_Task statement:_ The material below should be copied line for line, please, with pictures omitted.

--- Records shown Enclosed Below ---

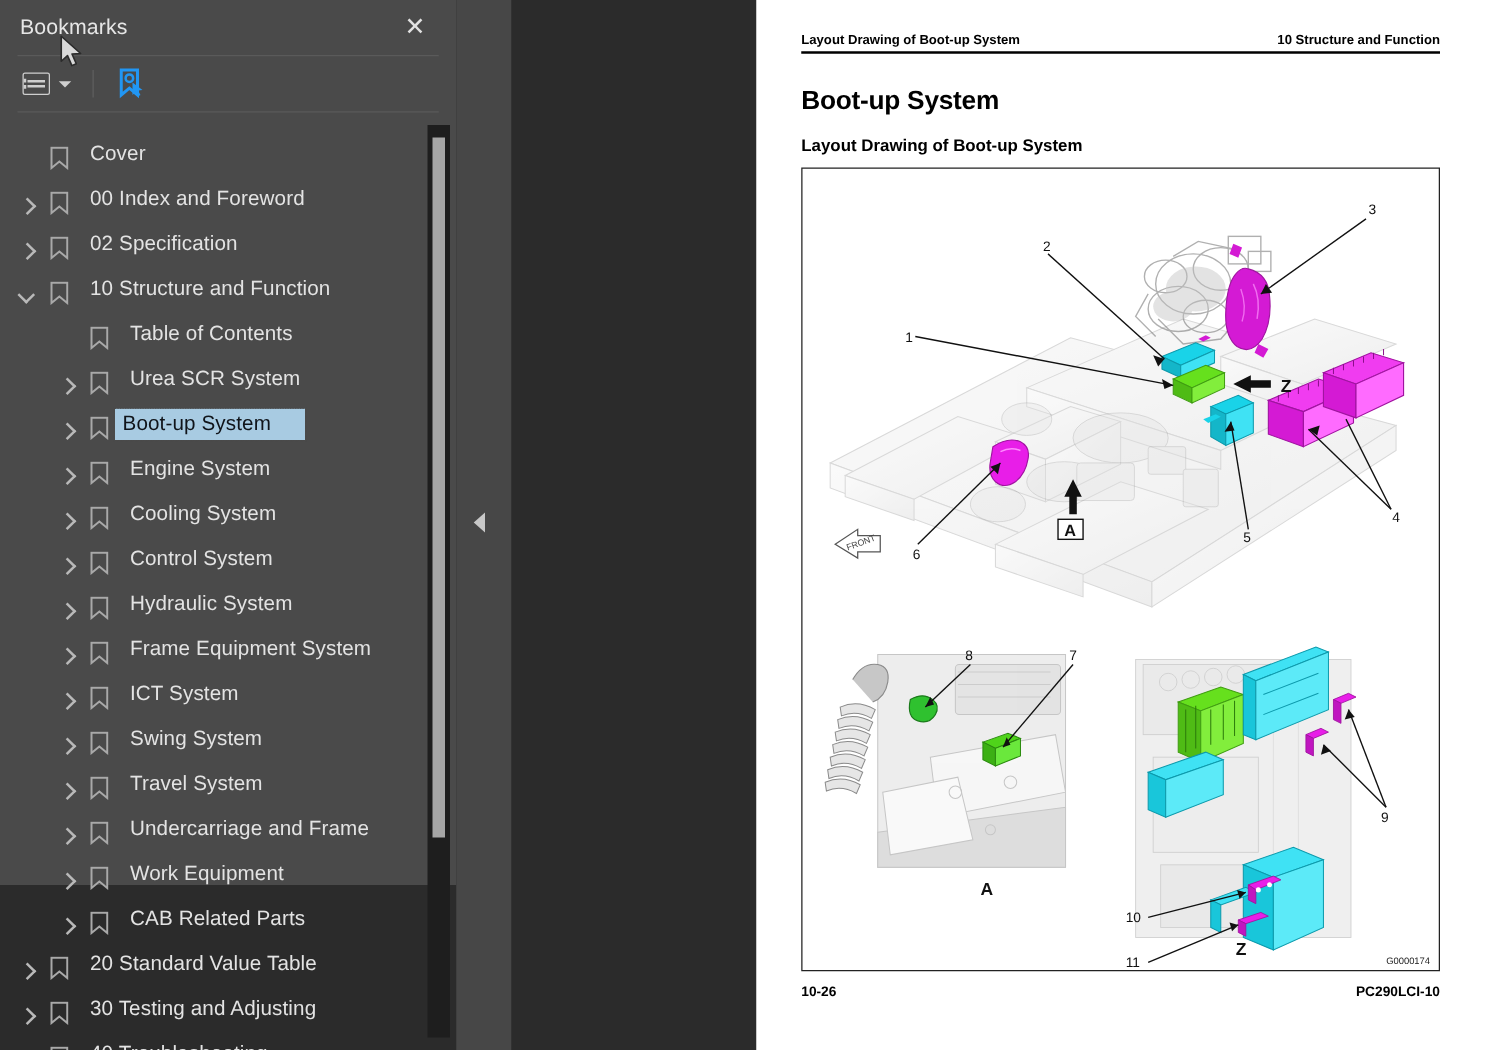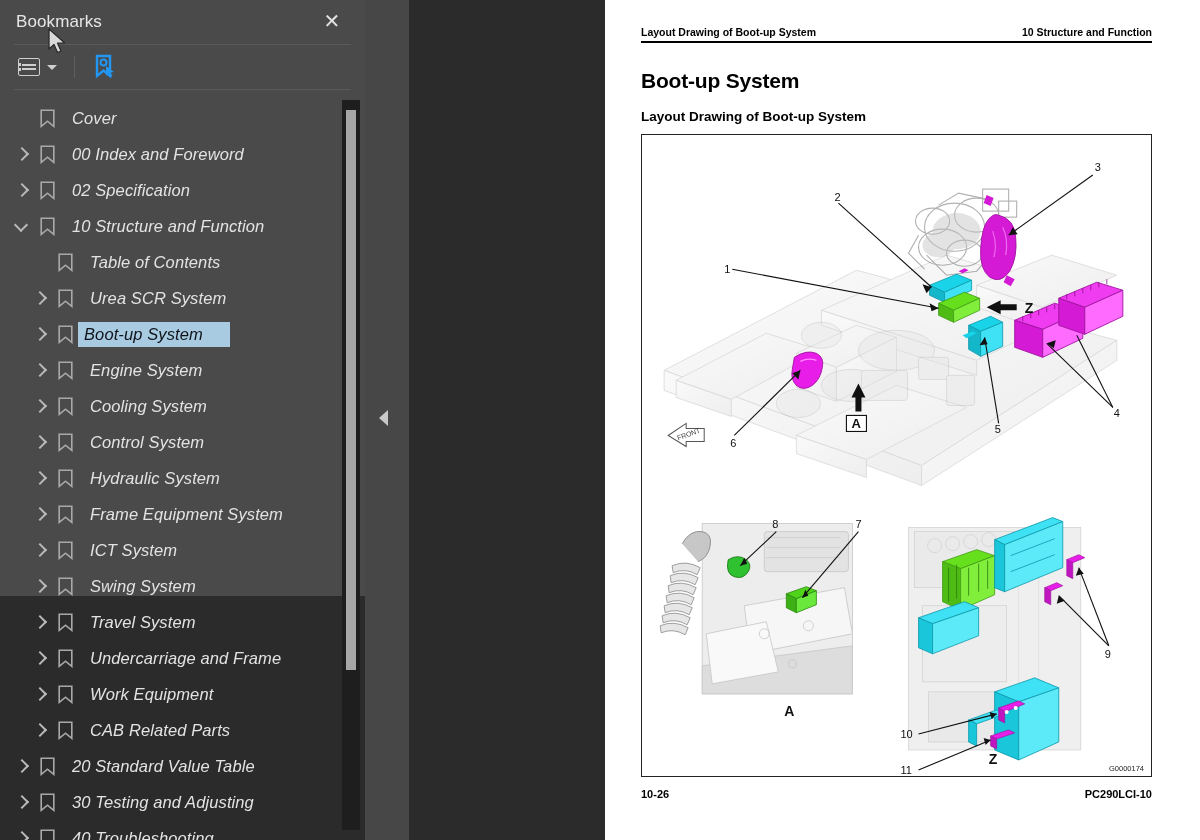"Bookmarks" .bm-panel { height: 596px -> 708px }
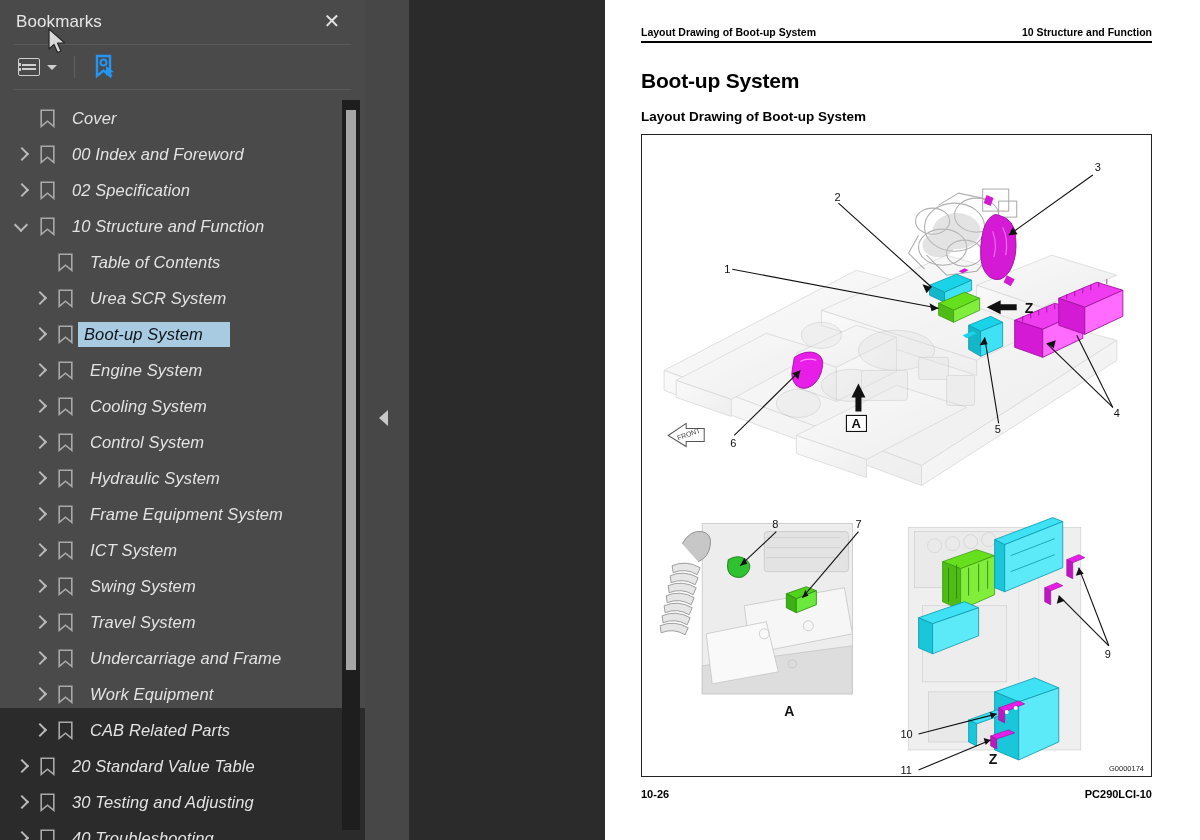"Cover" .tree-row { align-items: center -> flex-end; font-style: italic -> none }
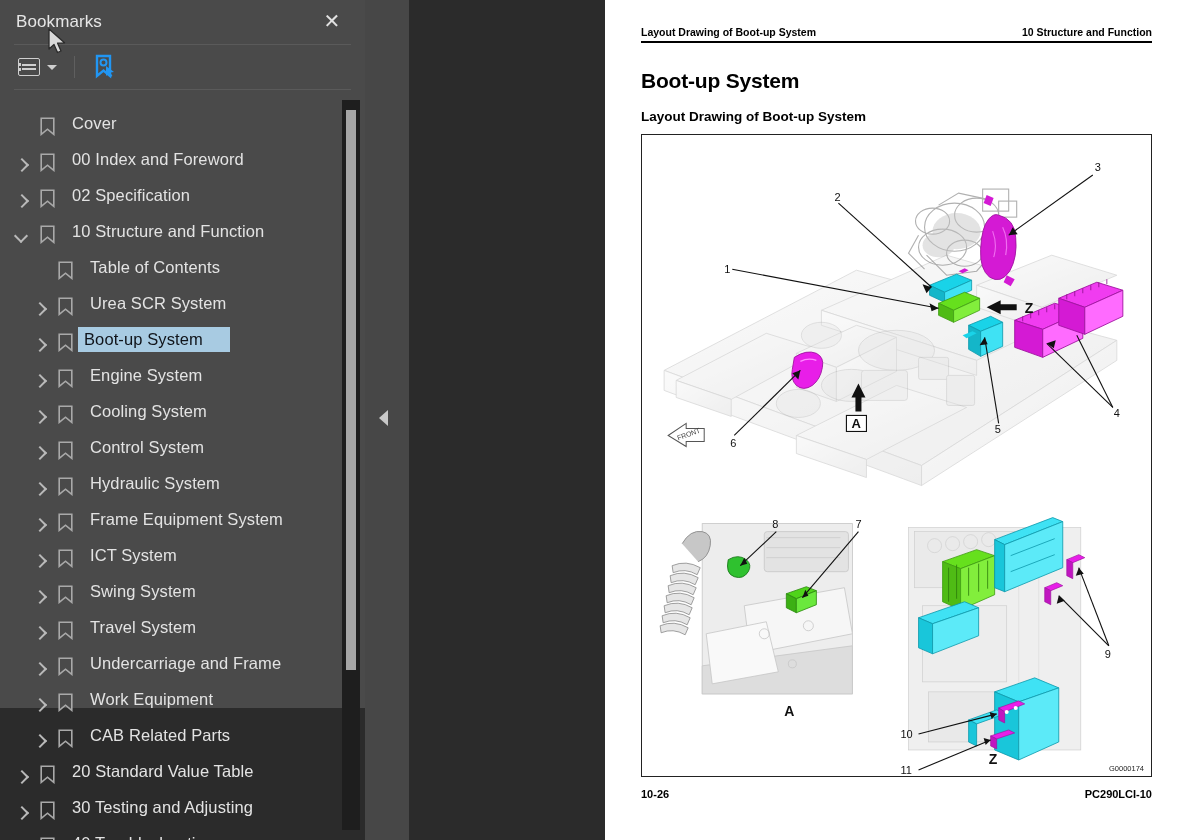"Table of Contents" .lvl1 { padding-left: 26px -> 40px }
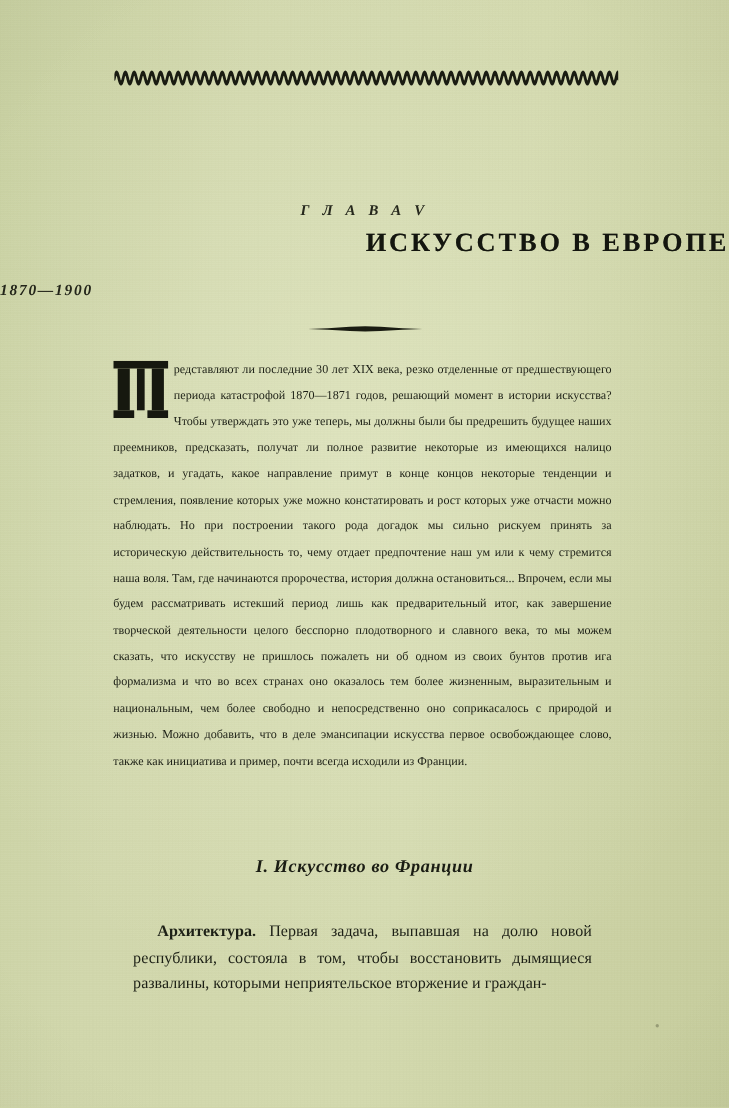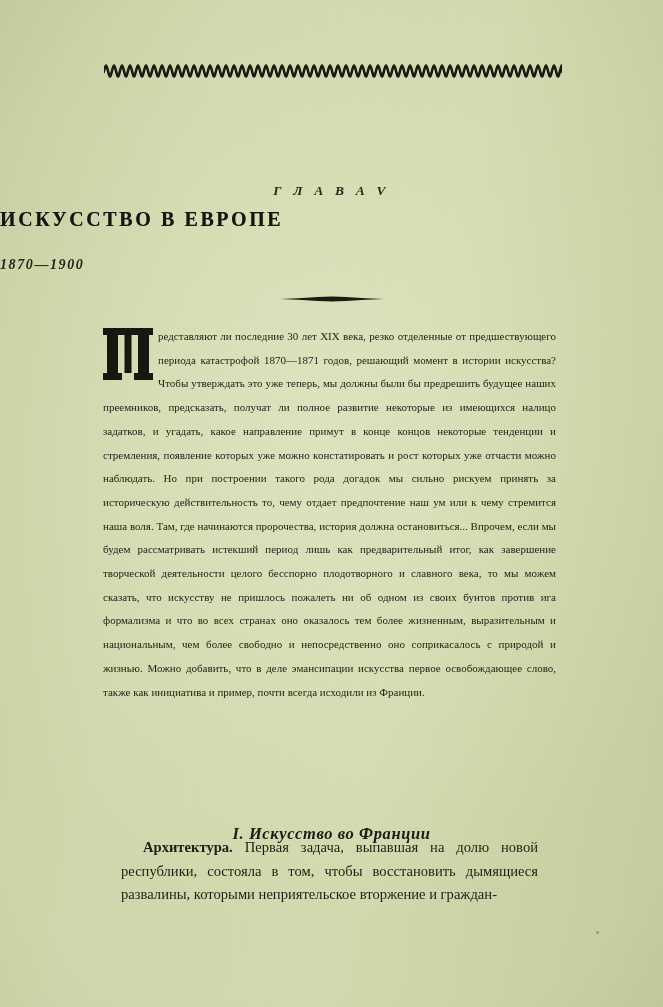"ИСКУССТВО В ЕВРОПЕ" .chapter-title { font-size: 20px -> 24px; text-align: left -> right }
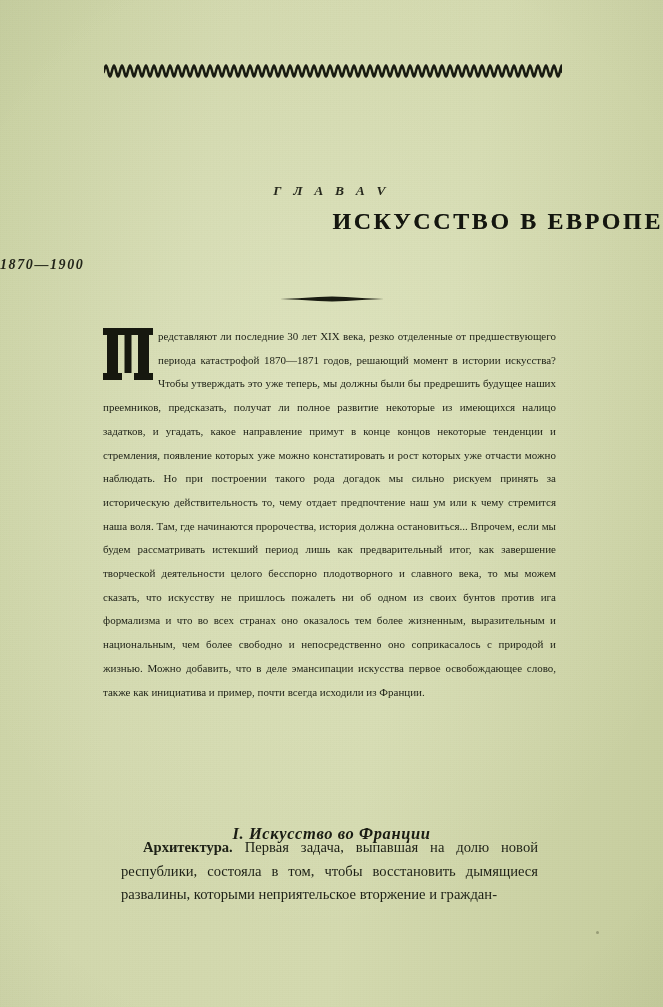"I. Искусство во Франции" .section-heading { margin-top: 46px -> none }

--- End of Enclosed Records shown ---

_Reply to the exercise:_
"Bookmarks" .bm-panel { height: 596px -> 708px }
"Cover" .tree-row { align-items: center -> flex-end; font-style: italic -> none }
"Table of Contents" .lvl1 { padding-left: 26px -> 40px }
"ИСКУССТВО В ЕВРОПЕ" .chapter-title { font-size: 20px -> 24px; text-align: left -> right }
"I. Искусство во Франции" .section-heading { margin-top: 46px -> none }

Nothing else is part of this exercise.